そもそも同じ顔だぜあほんだら、キクタに対抗しているようだが褒めるポイントが的外れだぜ、しかし一部かぁ、誰を取り出そうか悩むなぁ、ぶっちゃけ抱き枕としても使うしな!寝心地って大事だよなっ!


野鼠の肉を経木(きょうぎ)の中から取り出す、ヒノキを柔軟性が出るまで鉋(かんな)で薄く薄く削ってソレを軽く火で炙って消毒した包装紙だ、旅先で作れるし保存にも役立つ、抗菌、防腐作用、通気性の三拍子揃った優秀な道具だ。


臭みは無いか匂いを嗅いで確認する、そのまま木の枝に刺して焚き火の周りに囲む様に配置する、肉汁が溢れて火花が散る。
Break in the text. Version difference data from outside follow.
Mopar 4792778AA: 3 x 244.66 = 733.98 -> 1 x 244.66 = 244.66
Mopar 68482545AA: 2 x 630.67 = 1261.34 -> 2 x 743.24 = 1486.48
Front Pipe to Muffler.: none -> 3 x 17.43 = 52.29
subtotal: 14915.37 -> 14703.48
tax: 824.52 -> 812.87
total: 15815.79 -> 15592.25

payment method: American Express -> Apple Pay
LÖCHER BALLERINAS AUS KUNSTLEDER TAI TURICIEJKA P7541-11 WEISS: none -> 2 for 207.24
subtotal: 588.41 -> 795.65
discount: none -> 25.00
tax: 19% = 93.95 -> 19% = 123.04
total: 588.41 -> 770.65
「うめぇうめぇ、色々食べたけど野鼠の肉が一番うめェ」


『良く噛みなさいね』


手早く食べ終えると天幕(てんまく)の設置をする、本来なら太陽の下でするのだが間に合わなかったし魔物の細胞が混ざり合った俺は夜でもあまり暗さを感じない……一般的にママリー・テントと呼ばれるソレをテキパキと組み立ててゆく、居住性を損なってでも軽量を優先するその造りは長旅に重宝する。
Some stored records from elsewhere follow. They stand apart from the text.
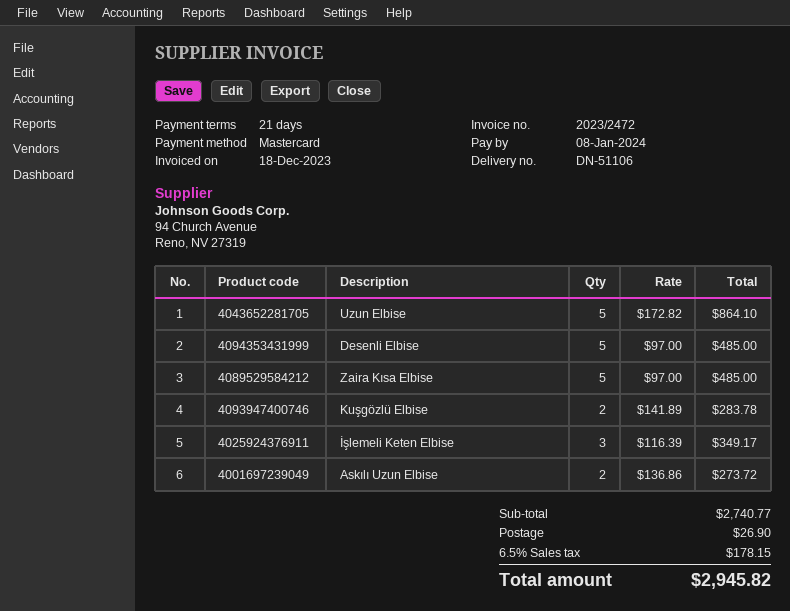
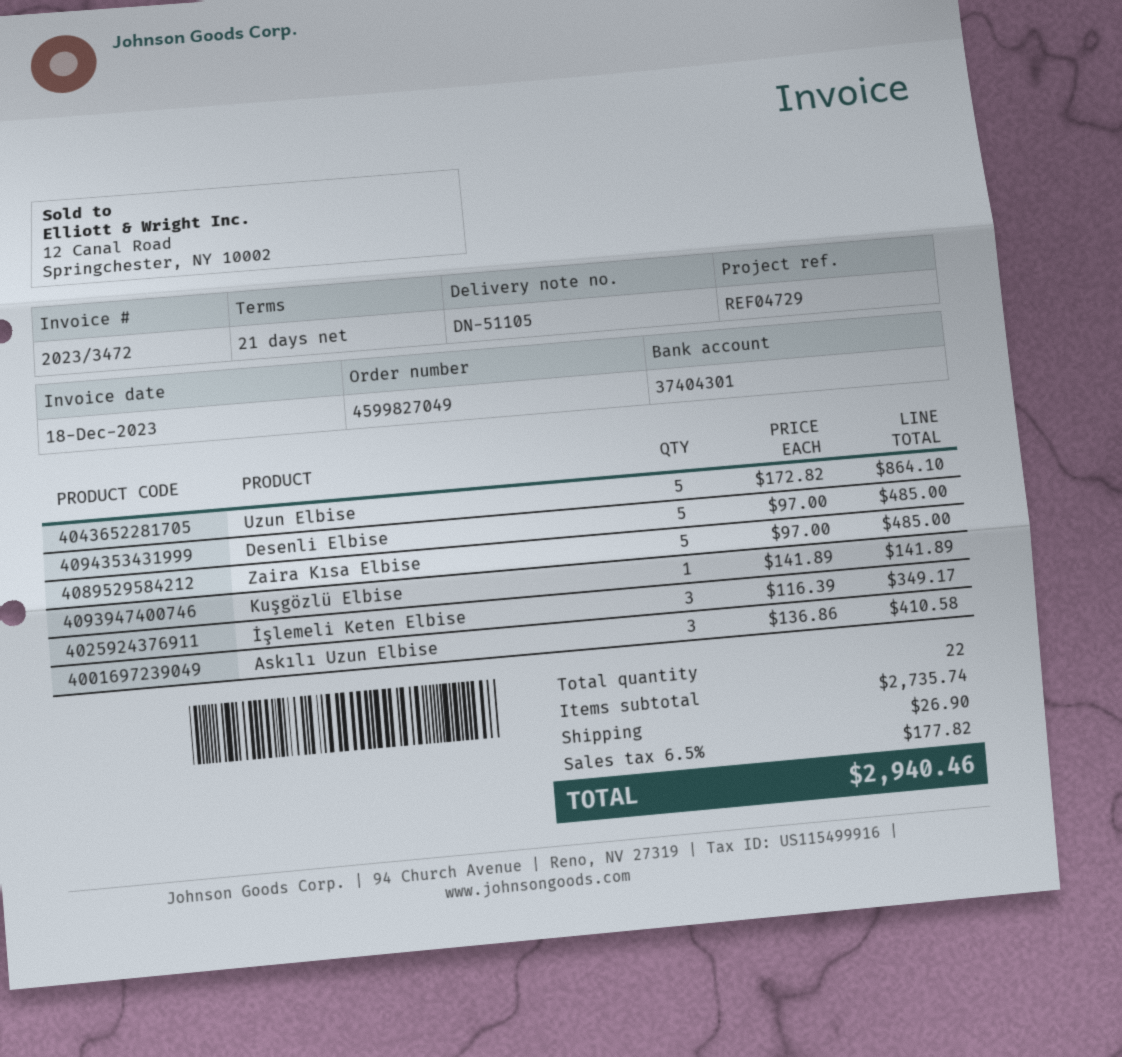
delivery note number: DN-51106 -> DN-51105
invoice number: 2023/2472 -> 2023/3472
Kuşgözlü Elbise: 2 x 141.89 = 283.78 -> 1 x 141.89 = 141.89
Askılı Uzun Elbise: 2 x 136.86 = 273.72 -> 3 x 136.86 = 410.58
subtotal: 2740.77 -> 2735.74
tax: 6.5% = 178.15 -> 6.5% = 177.82
total: 2945.82 -> 2940.46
ポールは付属しないでピッケルを逆に立てて設営する、星の煌めきが見詰めながらもう一度欠伸をする、何だか今日は疲れたな、気負い過ぎたのだろうか?ファルシオンの件もある、あの力は何なのだろうか?疑問は幾らでもある、しかし夜に考え事をしても答えは出ない。


「ふぁ」


『あら、眠そうねキョウ』


『早寝早起きは美少女の証だよキョウ!』


『だ、そうですよキョウさん』


「うるせぇ」


『ひぃいいう』


『こらこら、あまり自分自身を苛めたらダメよ』


「うん、わかったキクタ」


『キクタには素直っっ!?ううううううう』


『へえ、そんな感じなんですね、キョウさん』


どんな感じかわからんがもう寝るぜ、キョウのばーか。


嫉妬しなくても良い、お前が一番だよ、言わないけど。